PROBLEM TO WORK ON.
The records that follow are to be given again exactly, with their pictures omitted.

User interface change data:
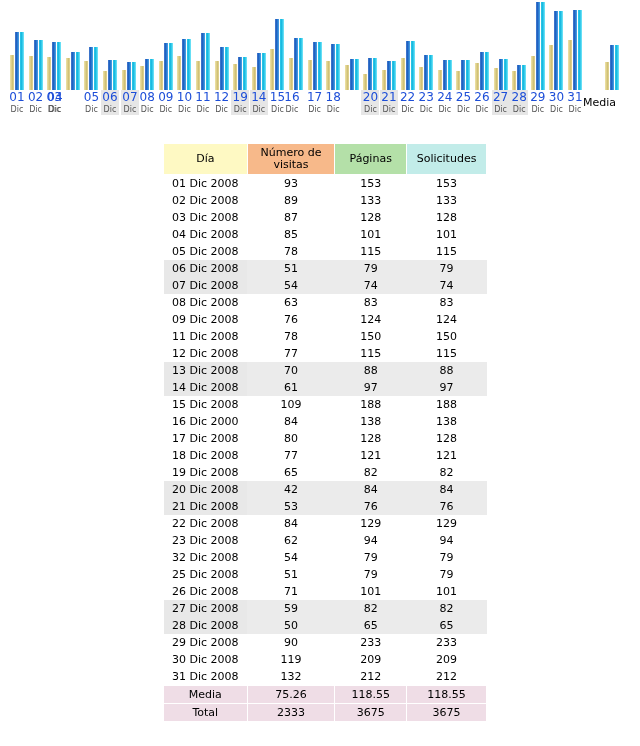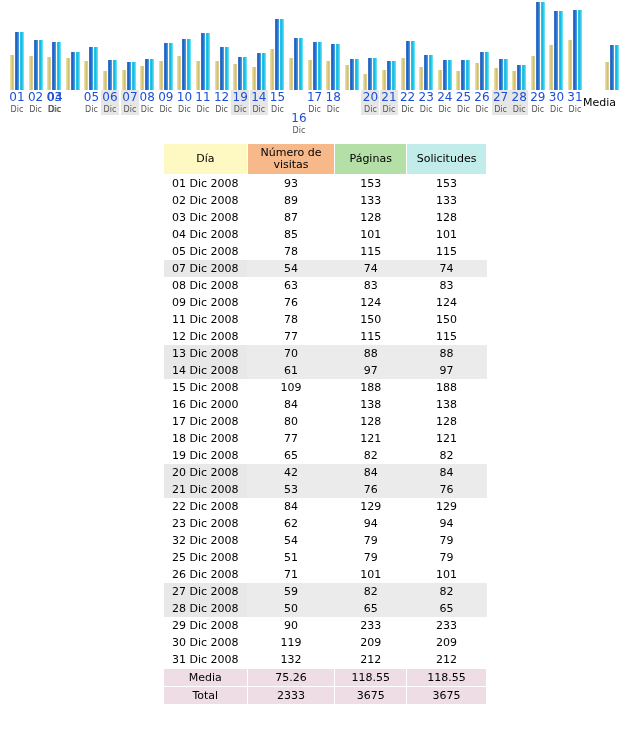"16" div.axis-tick { left: 280px -> 273px; margin-top: 21px -> none }
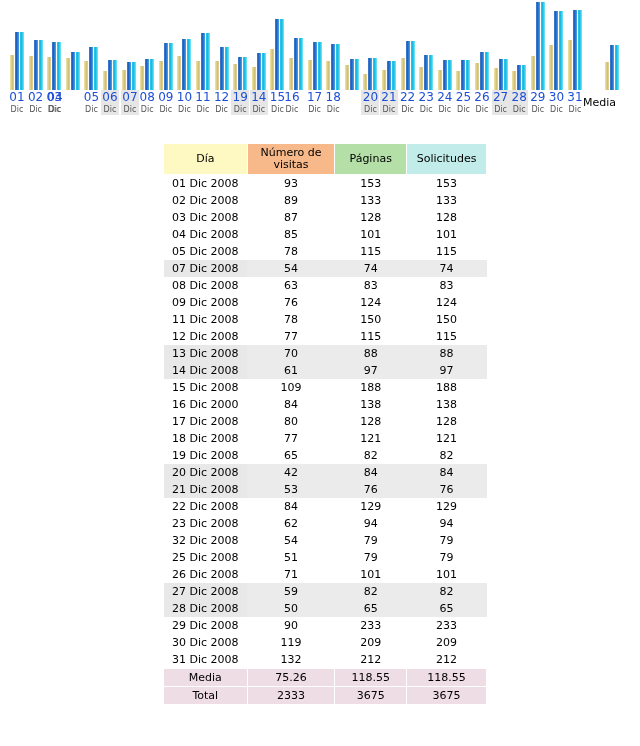"06 Dic 2008" tr.weekend { html: none -> <tr> <td>06 Dic 2008</td> <td>51</td> <td>79</td> <td>79</td> </tr> }
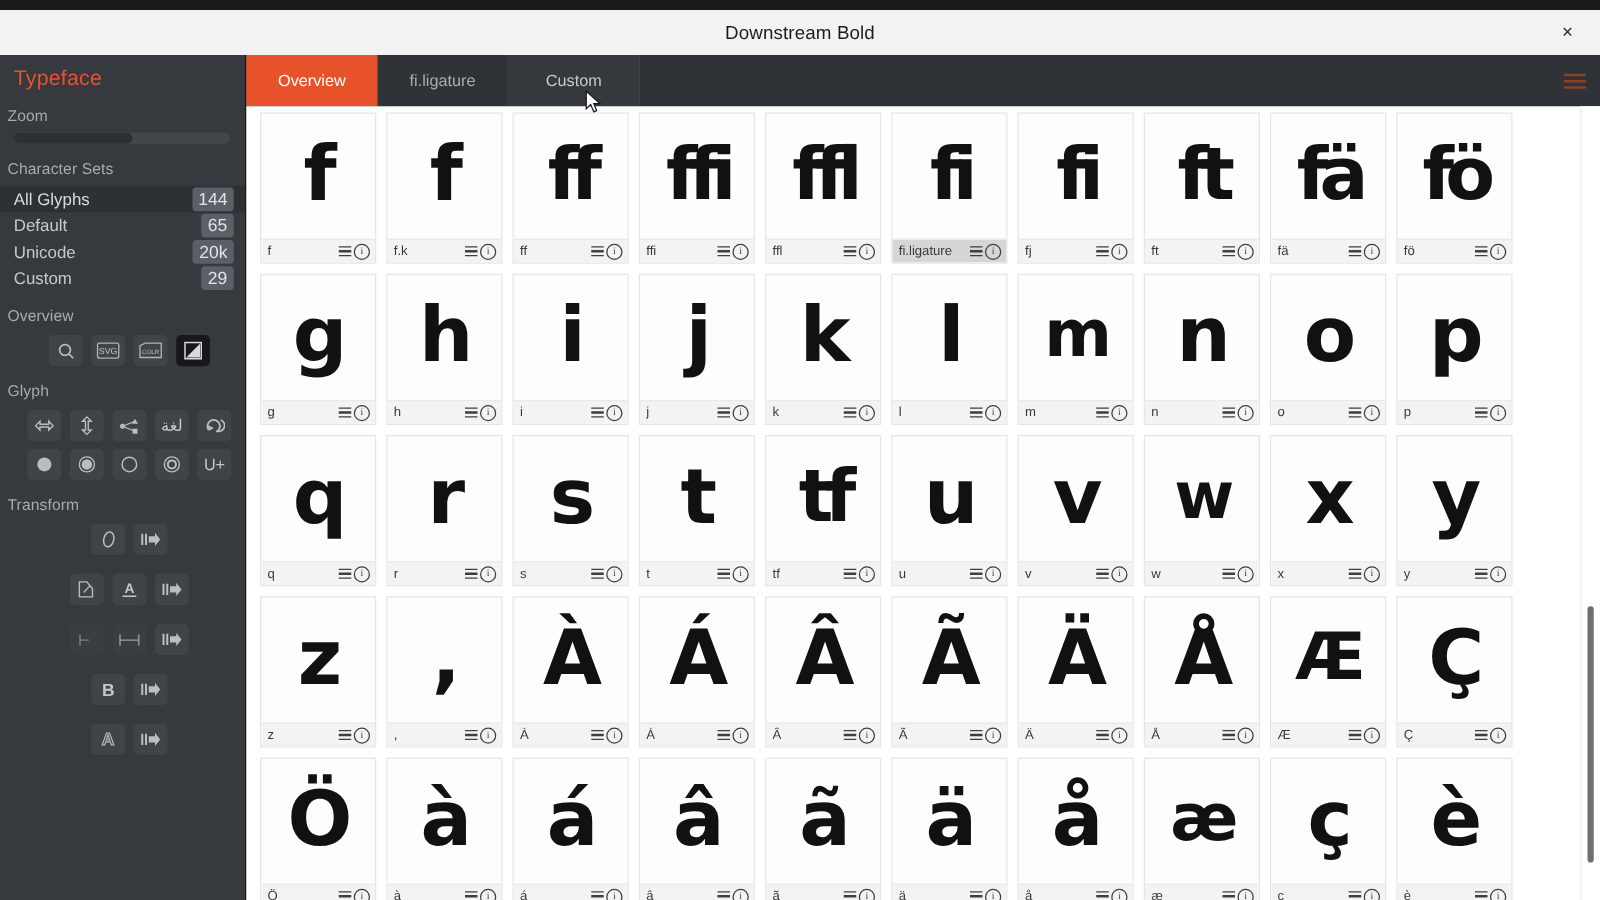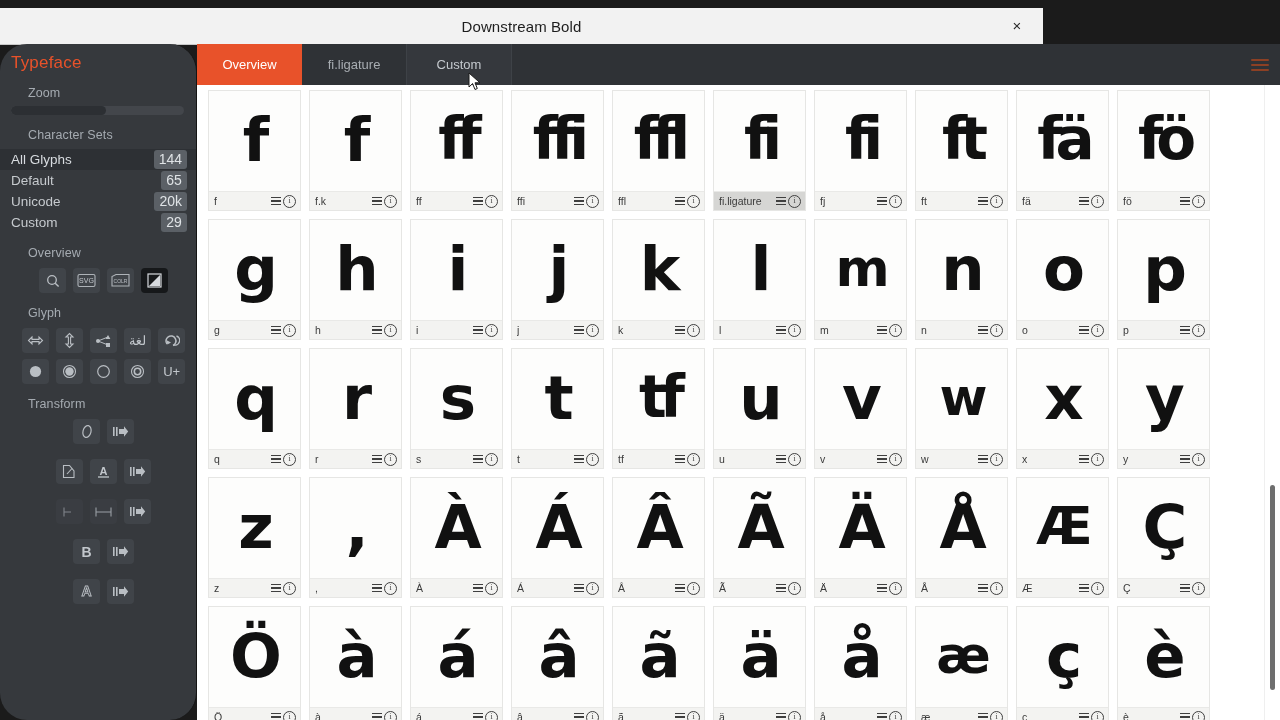"Downstream Bold" .titlebar { width: 1043px -> 1280px }
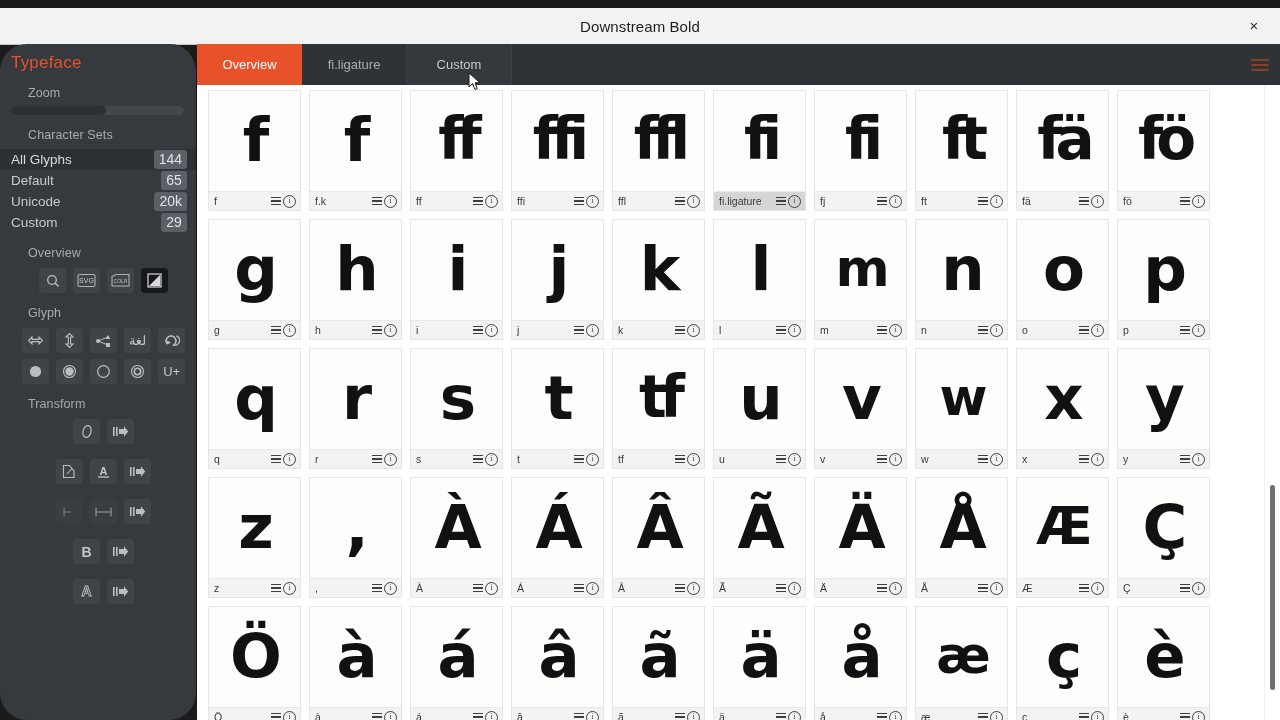"Typeface" .sidebar { border-radius: 27px -> none }
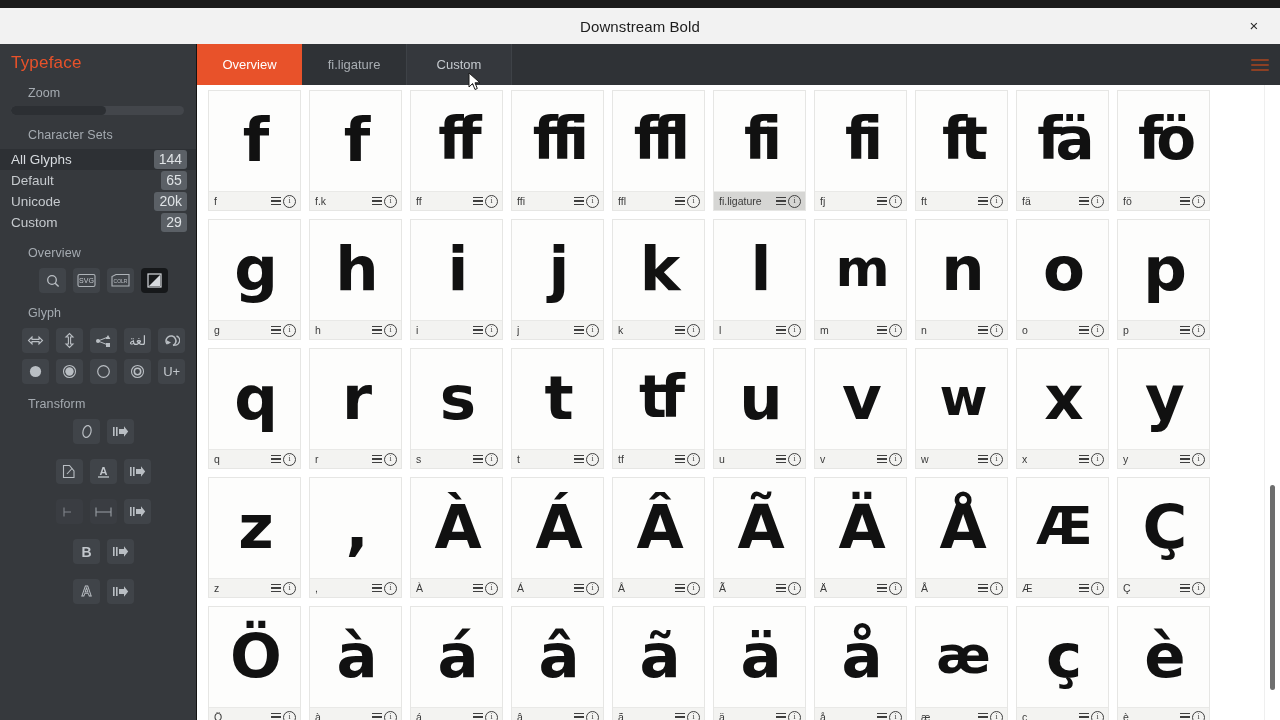"Zoom" .sec-label { padding: 13px 0 5px 28px -> 13px 0 5px 6px }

EXPECTED ANSWER.
"16" div.axis-tick { left: 280px -> 273px; margin-top: 21px -> none }
"06 Dic 2008" tr.weekend { html: none -> <tr> <td>06 Dic 2008</td> <td>51</td> <td>79</td> <td>79</td> </tr> }
"Downstream Bold" .titlebar { width: 1043px -> 1280px }
"Typeface" .sidebar { border-radius: 27px -> none }
"Zoom" .sec-label { padding: 13px 0 5px 28px -> 13px 0 5px 6px }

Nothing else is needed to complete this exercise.